4月×日 昨年が昭和100年だったからなのか、松本清張関連の書籍が立て続けに発売されている。酒井信著「松本清張の昭和」(講談社 1210円)もそんな1冊だ。清張の「砂の器」(新潮社 上巻935円、下巻990円)は、目撃者が耳にした「カメダ」の言葉を頼りに刑事が犯人に迫る傑作推理小説である。が、映画版の橋本忍の脚本は、原作を凌駕していた。当の清張も、それは認めていたようである。

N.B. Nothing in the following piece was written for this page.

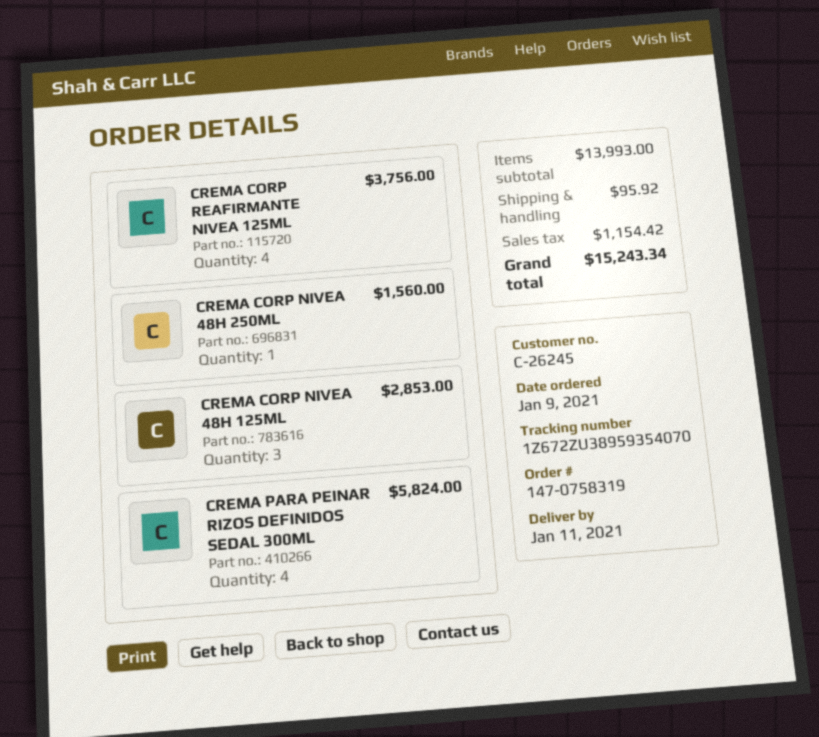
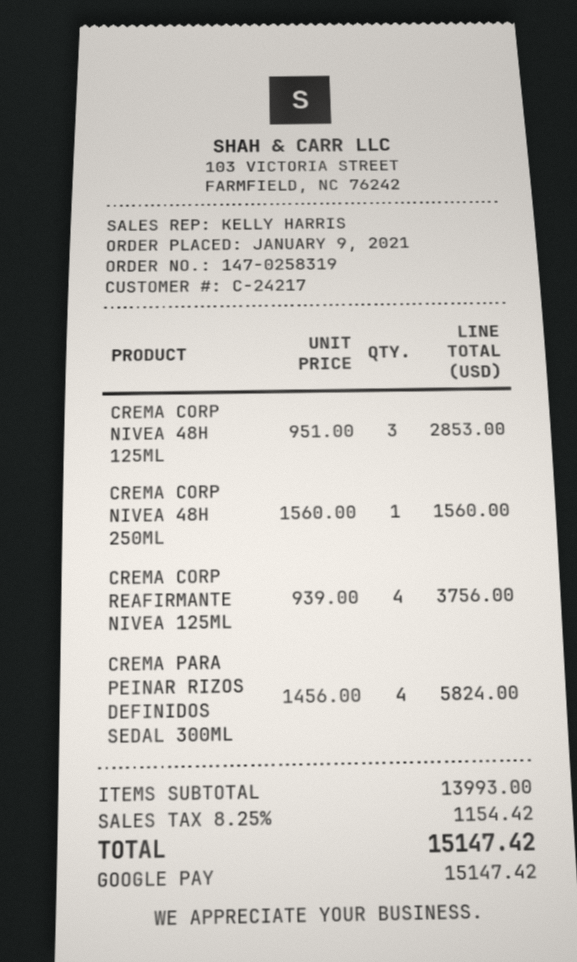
order number: 147-0758319 -> 147-0258319
customer number: C-26245 -> C-24217
shipping: 95.92 -> none
total: 15243.34 -> 15147.42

橋本は当初、映画化に乗り気ではなかった。原作の出来がいまいちだというのが理由だ。そこで橋本は、父と子の旅を物語の主軸に置こうと考える。これは見事に成功し、あの映画史上屈指とも呼ぶべき、父子のお遍路の場面が誕生したのだった。著者の酒井信は、清張にとっても、「砂の器」は自身と父との物語であったのだと述べる。橋本は見事に清張の思いを看破していたのだった。
清張は41歳で作家になった。当時の寿命を考えるとかなり遅い。だが、亡くなるまでにおよそ1000もの作品を残した。私はまだ4作。先は長い。
4月×日 札幌にもやっと、遅い春が巡ってきた。桜はもう少し先だ。